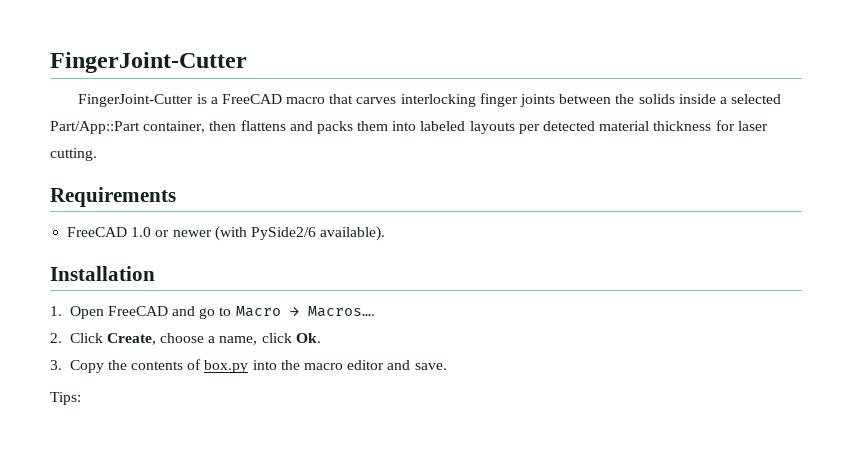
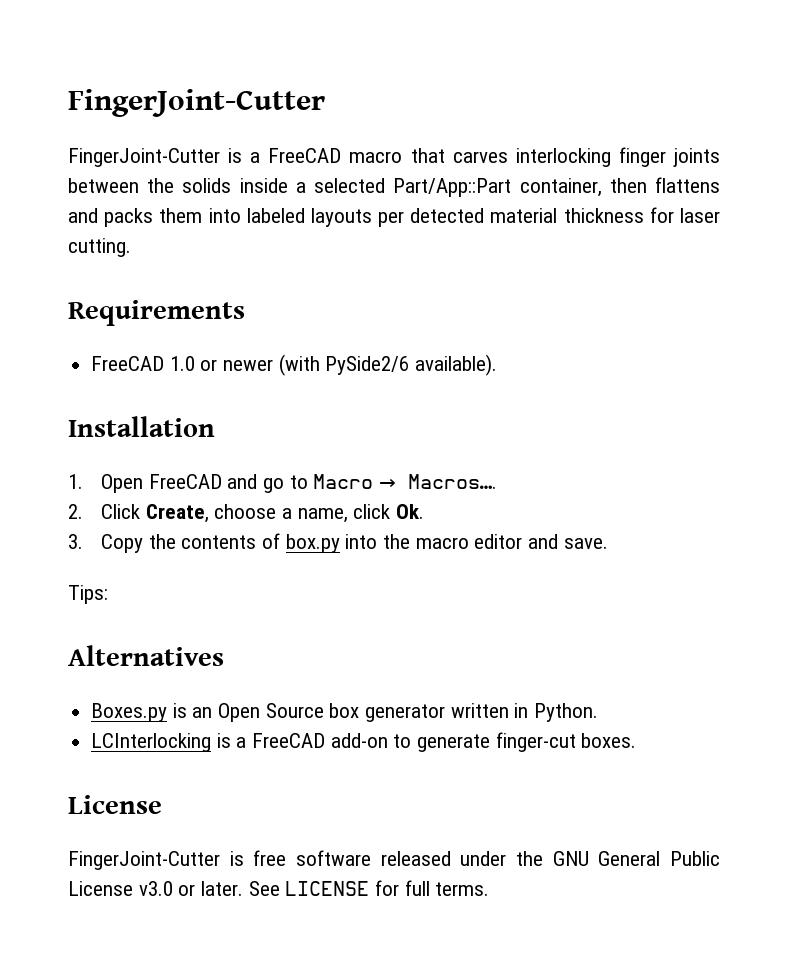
+ Alternatives
+ Boxes.py is an Open Source box generator written in Python.
+ LCInterlocking is a FreeCAD add-on to generate finger-cut boxes.
+ License
+ FingerJoint-Cutter is free software released under the GNU General Public License v3.0 or later. See LICENSE for full terms.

-.-.-

- REQUIRED ACTION
Each line in the records above that contains the word "License" must be copied.

- YOUR SOLUTION
+ License
+ FingerJoint-Cutter is free software released under the GNU General Public License v3.0 or later. See LICENSE for full terms.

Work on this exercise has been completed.